夜,深沉。这段时间,有两件事不能做,第一,独自一个人,第二,想念。很奇怪,一个完整的夜晚总是会在不经意间将这两件看似没有关系的事情联系在一起。
得到的瞬间,是欢愉,得到以后,是珍惜,当一个人离开之后,人们往往才知道,那个离开的人,才是这辈子对你最重要的那个人。
孤岛,夜晚的孤岛,只剩下阿飞一个人。
就在几天前,三尺阮红的里面还有她摇曳的身体,和火热的灵魂。
时间往往是会狠下心来捉弄我们。
这一刻,仔细嗅一下,空气中还留着桃花那淡淡的体香。
行走江湖久了,一个人往往更愿意流血,因为他知道,无论是自己的血,还是对手的血,都代表着一份荣耀。
没有谁更喜欢流泪。
如果行走在路上,遇到一个哭鼻子的刀客,即使他穿着鞋,即使他手中的刀无论怎么锋利,那么在人们看来,他也只不过是一个落魄无助的胆小鬼。
仅此而已。
此时距离受伤已经有将近十日,换句话说,阿飞已经昏迷了近十天。
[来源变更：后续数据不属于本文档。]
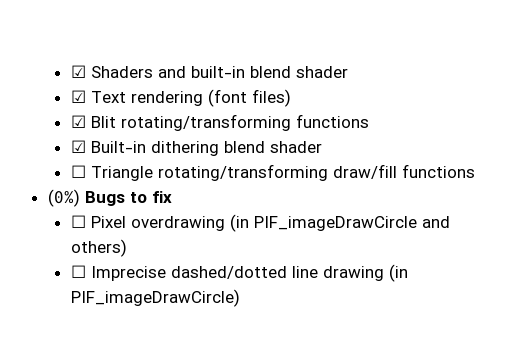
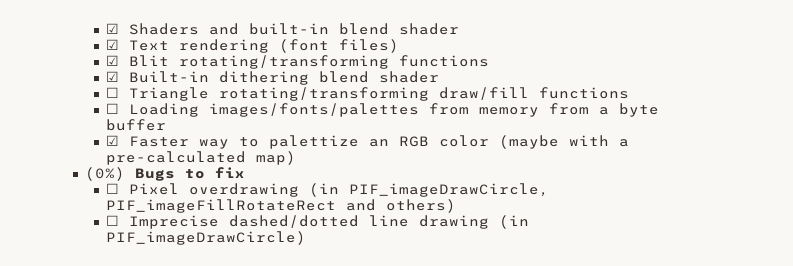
+ ☐ Loading images/fonts/palettes from memory from a byte buffer
+ ☑ Faster way to palettize an RGB color (maybe with a pre-calculated map)
- ☐ Pixel overdrawing (in PIF_imageDrawCircle and others)
+ ☐ Pixel overdrawing (in PIF_imageDrawCircle, PIF_imageFillRotateRect and others)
老人和鬼医连日来照顾着阿飞,喂药,喂水,喂米汁。如果这十天里面没有这些,恐怕此时的阿飞再也看不到夜晚璀璨的星空。屋子不算大,也只有一张床,老人和鬼医已经乘船离开了岛子,现在,整个岛子上,就只剩下阿飞一个人。
睁开眼睛,是期盼;闭上眼睛,是慌乱。
阿飞好似是睡着了,又好似是醒着。
月光照了进来,就洒在床上,洒在他的身上。
阿飞瘦削的脸颊上面好像有一颗泪珠划过,是幸福的泪水吗?不知道,没有人知道。
“阿飞,你慢点儿,我跑不动了。”桃花正在跟着阿飞在岛上放着风筝。风筝是阿飞在城里做事的时候买的,是一对鸳鸯造型的风筝。阿飞手里的那只风筝大一些,当他手里握着的是风筝而不是剑的时候,他是那样的快乐,抽拉着手中的线,任凭风筝在海风的吹拂下在天际翱翔。桃花是一个弱女子,没有那么大的气力可以自由控制着手里的线,何况,她怎么会追赶上他的步幅。阿飞停了下来,等着她,这一刻,在夕阳的映衬下,桃花的脸更红了,微微地喘息着,白嫩的鼻尖上有香汗沁出来。“来,我给你擦擦。”阿飞的身上从来不带手帕,他就用袖子擦拭着桃花额头和鼻尖上的汗珠。桃花羞涩地低着头,露出幸福的笑容。“饿了吧,别玩了,我们回屋吧,我给你烧菜,再温一壶女儿红,好吗?”她说道。阿飞那只还在给她擦拭着汗水的手猛地一把将她拽了过来,拽进他温热的怀里,凝视着她,说道:“如果可以,我要娶你!”桃花此时将头埋的更低,就靠在阿飞的臂弯里面,羞红的脸庞越发像是一朵正在盛开的桃花……
猛然间,阿飞从床上起身,醒来,汗水已经将衣衫浸透。
是梦吗?还是现实?
桃花,桃花,你在哪儿啊?
他想跑出去找寻桃花,却因为虚弱,还没迈出屋子,就直直地摔了出去,摔在了坚硬的地上。阿飞就这样一口,一口的将地上的泥土吃了进去,他要让自己被泥土填满,填得满满的,因为,没有了桃花,他的整个身躯和灵魂都已经变得空虚。
夜,一个人就那么一口,一口地吃着泥土……
“桃花,你会回来吗?你会嫁给我,对吗?”阿飞喃喃道。
没有人回答,回应的,只是海浪翻滚的声音。
“当你不再拥有的时候,你唯一可以做到的,就是努力让自己不要忘记。”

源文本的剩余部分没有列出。